Install Stats are computed from actual installation outcomes recorded by the TridentStack Control agent on your endpoints. Every time an update is installed (whether it succeeds or fails), the agent reports the result back to the platform. These results are aggregated periodically (approximately every 15 minutes) into the stats you see in the UI.

New tenants and newly synced updates will show empty Install Stats ("--") initially. Stats appear only after updates have been installed on at least one endpoint in your environment. The more updates your fleet installs, the more data points are available, and the more useful the stats become.

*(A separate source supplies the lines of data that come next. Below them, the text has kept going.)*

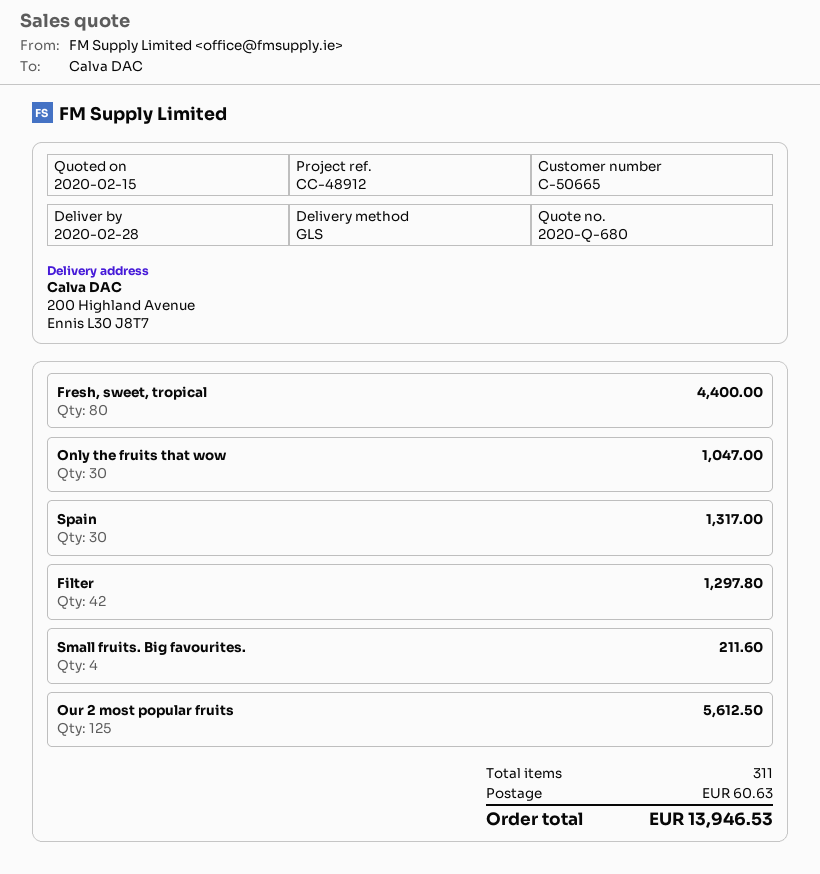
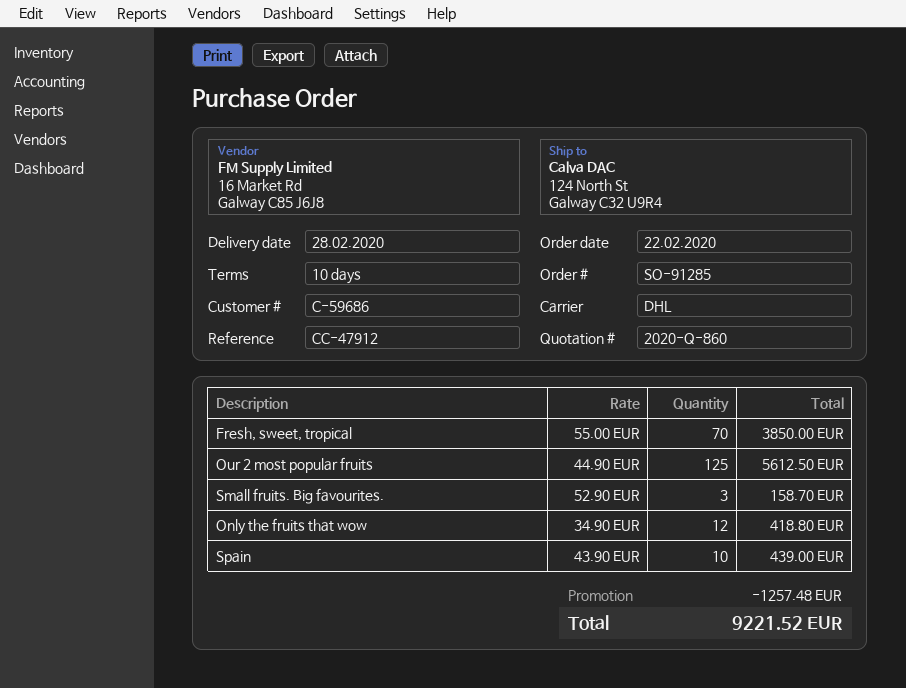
quote number: 2020-Q-680 -> 2020-Q-860
customer number: C-50665 -> C-59686
reference: CC-48912 -> CC-47912
shipping method: GLS -> DHL
ship to: 200 Highland Avenue, Ennis L30 J8T7 -> 124 North St, Galway C32 U9R4
Fresh, sweet, tropical: 80 for 4400.00 -> 70 for 3850.00
Only the fruits that wow: 30 for 1047.00 -> 12 for 418.80
Spain: 30 for 1317.00 -> 10 for 439.00
Filter: 42 for 1297.80 -> none
Small fruits. Big favourites.: 4 for 211.60 -> 3 for 158.70
discount: none -> 1257.48
shipping: 60.63 -> none
total: 13946.53 -> 9221.52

Install Stats in the catalog expanded row

When you click on a system update in the catalog browser to expand its detail row, an Install Intelligence section appears showing the same deployment count, success rate, and common errors in a larger format. This complements the existing install time estimates and known issues sections to give you a complete picture of each update's installation track record.

Policy lifecycle

A typical policy follows this progression from creation to reporting:

Each stage builds on the previous one. You can return to any stage at any time to adjust the policy. Changes take effect on the next agent check-in.

Monitoring deployment

After a maintenance window runs, check the policy detail page for deployment results. The results view shows each targeted agent with the following information:

ColumnDescription
AgentEndpoint hostname
Updates installedCount of successfully installed patches
Updates failedCount of patches that failed to install, with error details
Restart statusWhether a restart was performed, is pending, or was not required
DurationTotal time the agent spent in the installation phase

Click any agent row to expand it and see per-update details, including individual KB results, error codes, and timing.

warning

Always test update policies on a small group of endpoints before deploying fleet-wide. Use deployment rings to implement phased rollouts and catch issues before they affect production systems.